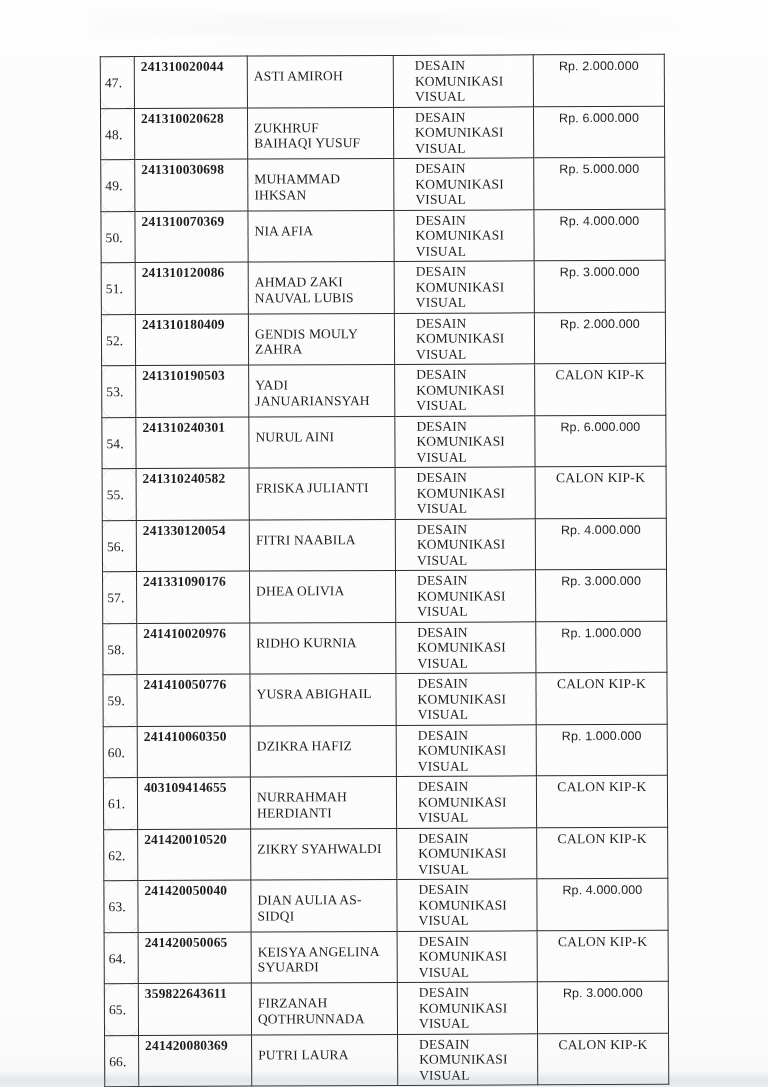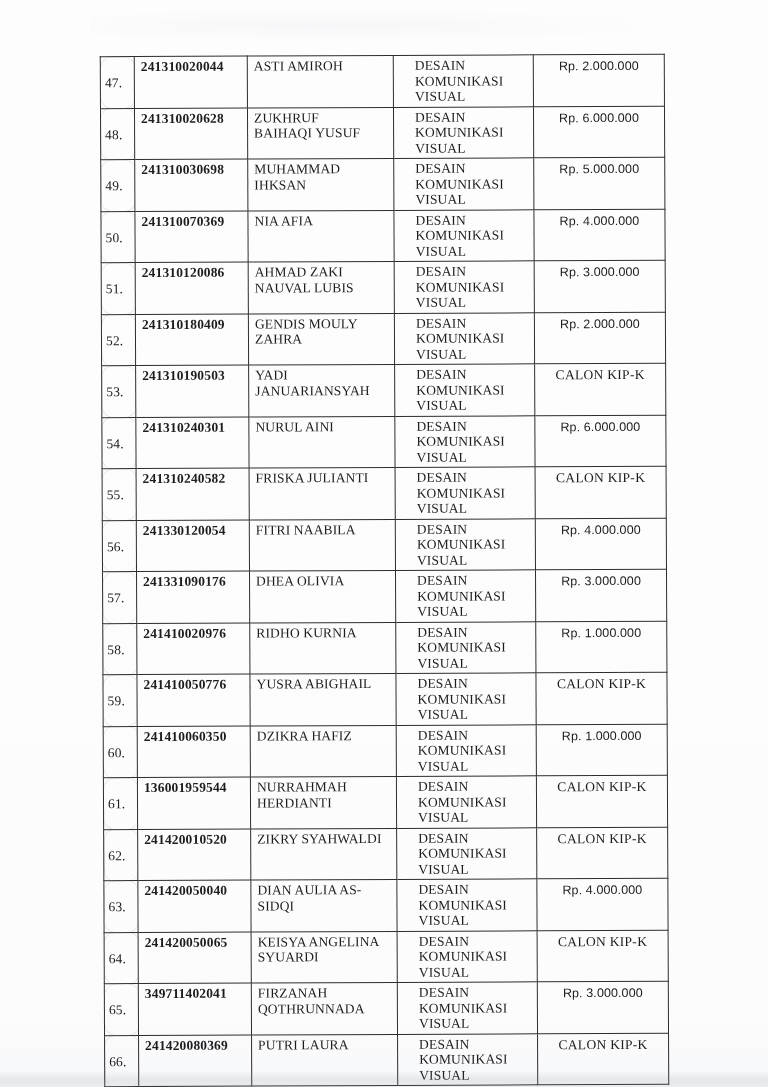"ASTI AMIROH" td.c-name { padding: 2px 14px 2px 6px -> 12px 14px 2px 6px }
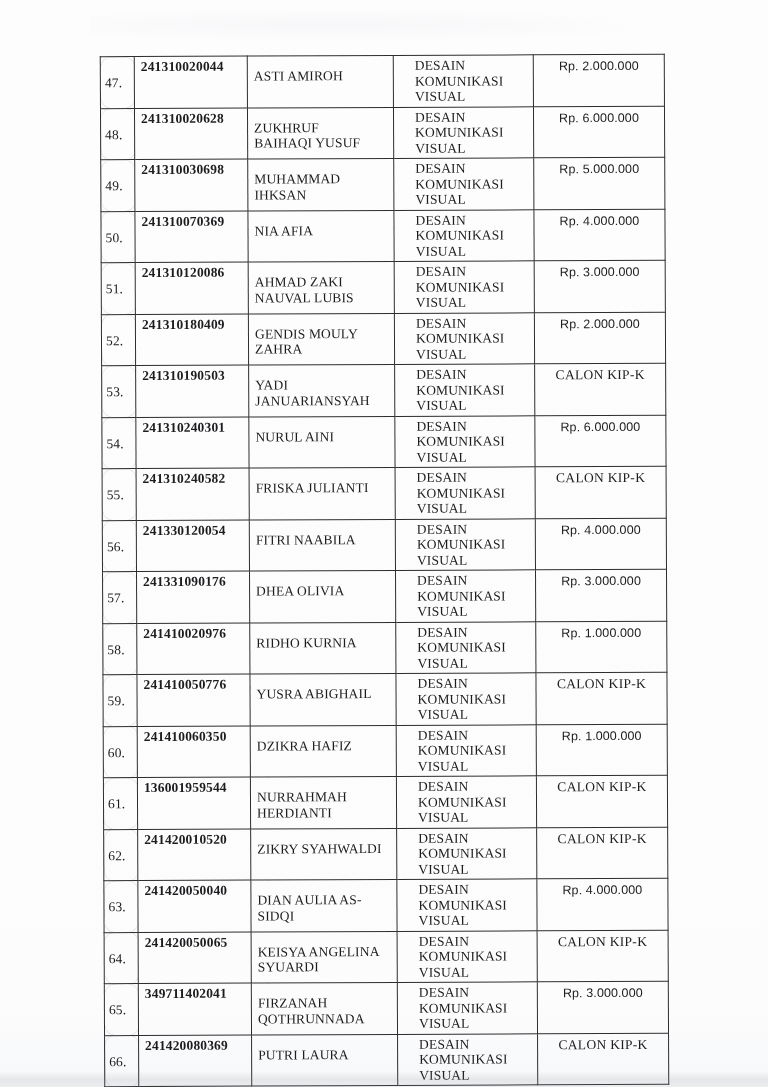"136001959544" span { text: 136001959544 -> 403109414655 }
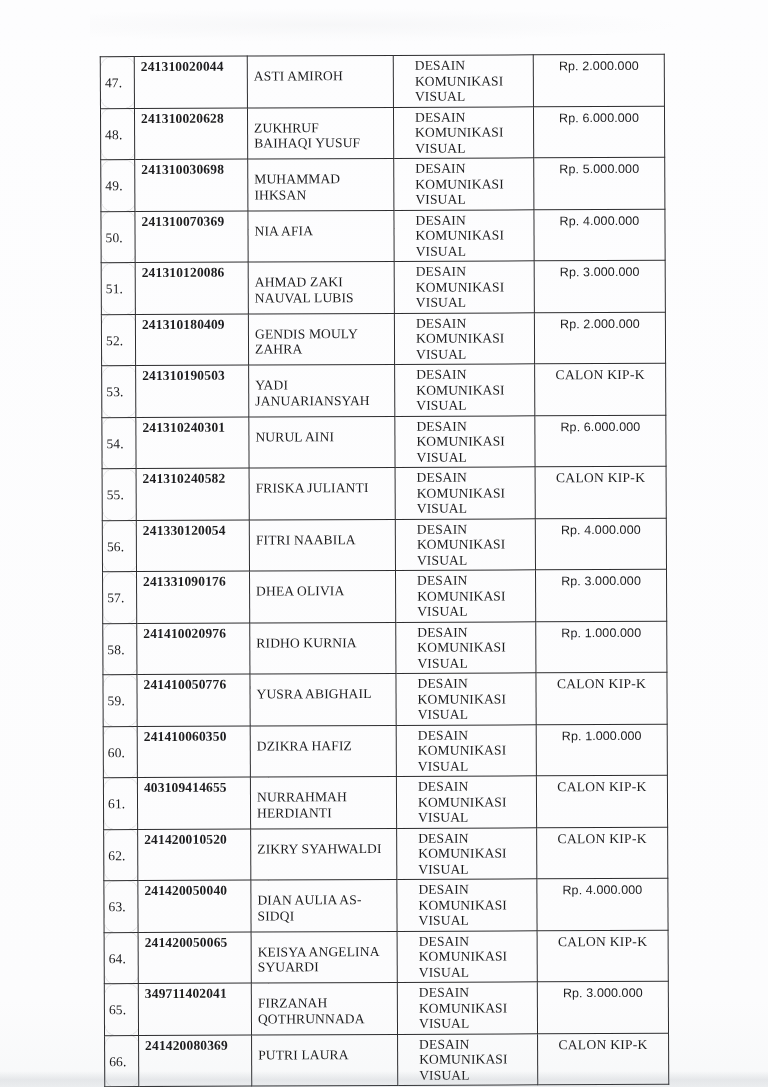"349711402041" span { text: 349711402041 -> 359822643611 }
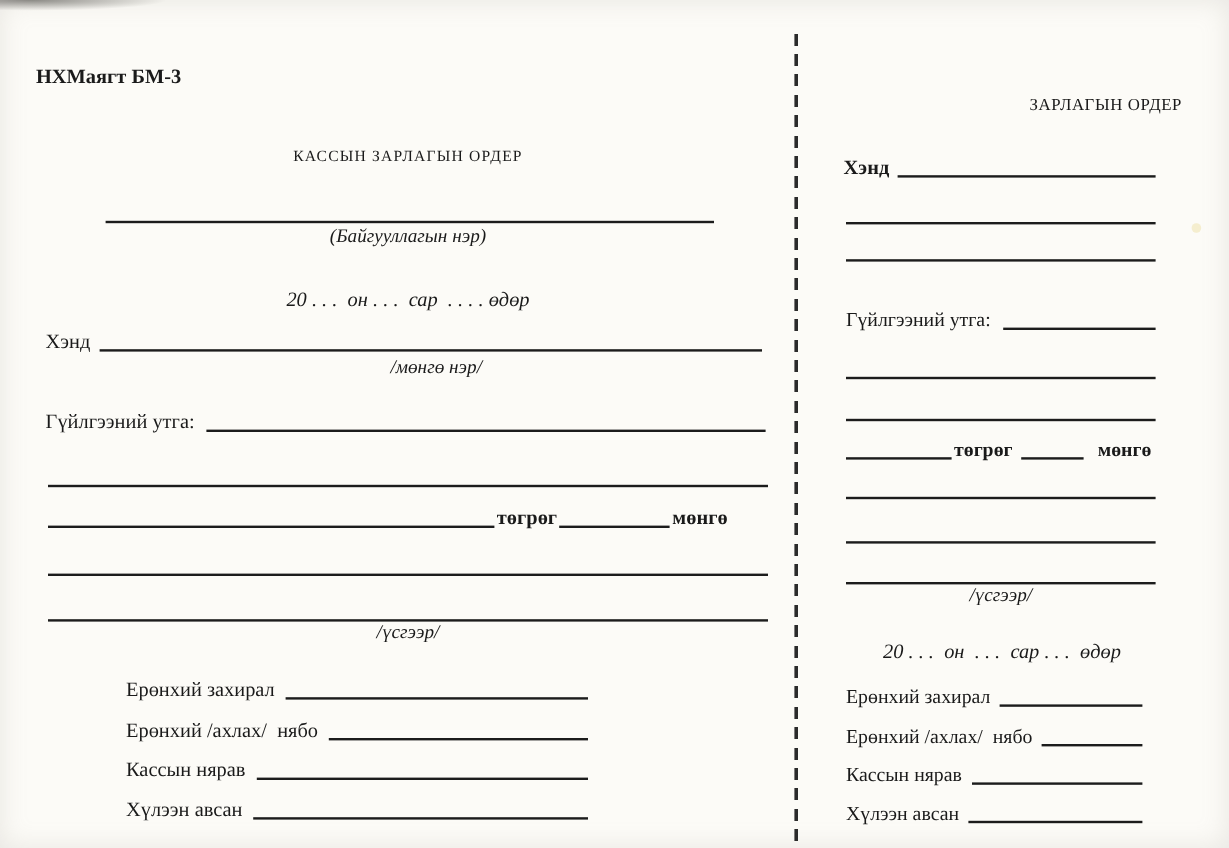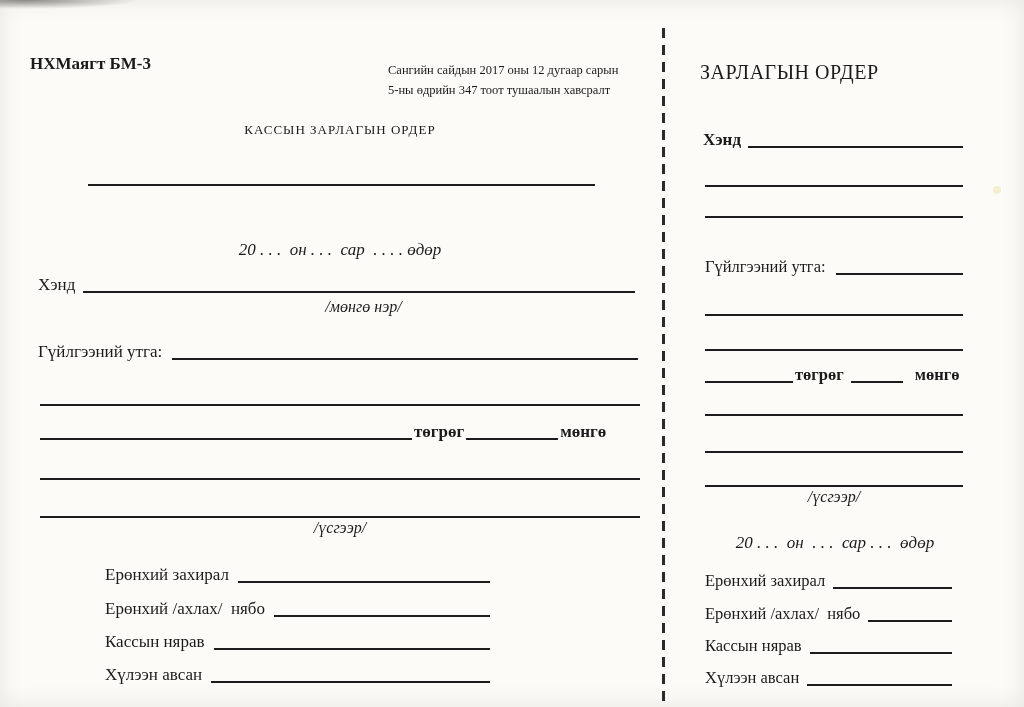"Сангийн сайдын 2017 оны 12" div.abs { html: <div> <div>Сангийн сайдын 2017 оны 12 дугаар сарын</div> <div>5-ны өдрийн 347 тоот тушаалын хавсралт</div> </div> -> none }
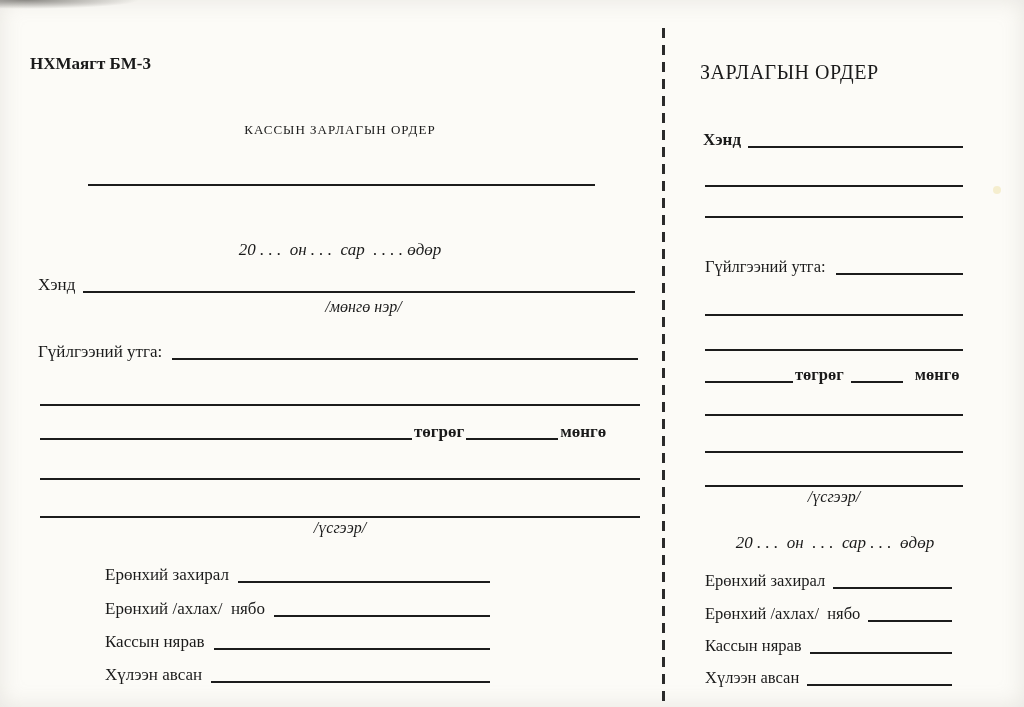"ЗАРЛАГЫН ОРДЕР" .stub-title { font-size: 20px -> 14px; margin-top: none -> 20px; text-align: left -> right }
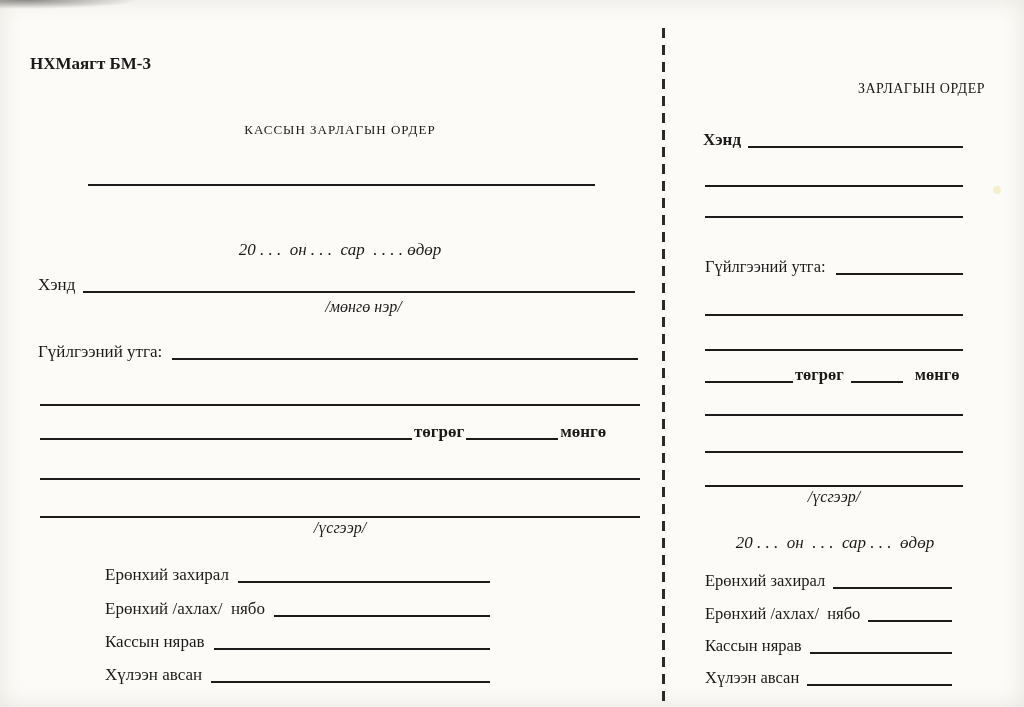"(Байгууллагын нэр)" div.abs { html: none -> <div>(Байгууллагын нэр)</div> }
++++
Please output all of the entries above exactly, but without any picture.

"ASTI AMIROH" td.c-name { padding: 2px 14px 2px 6px -> 12px 14px 2px 6px }
"136001959544" span { text: 136001959544 -> 403109414655 }
"349711402041" span { text: 349711402041 -> 359822643611 }
"Сангийн сайдын 2017 оны 12" div.abs { html: <div> <div>Сангийн сайдын 2017 оны 12 дугаар сарын</div> <div>5-ны өдрийн 347 тоот тушаалын хавсралт</div> </div> -> none }
"ЗАРЛАГЫН ОРДЕР" .stub-title { font-size: 20px -> 14px; margin-top: none -> 20px; text-align: left -> right }
"(Байгууллагын нэр)" div.abs { html: none -> <div>(Байгууллагын нэр)</div> }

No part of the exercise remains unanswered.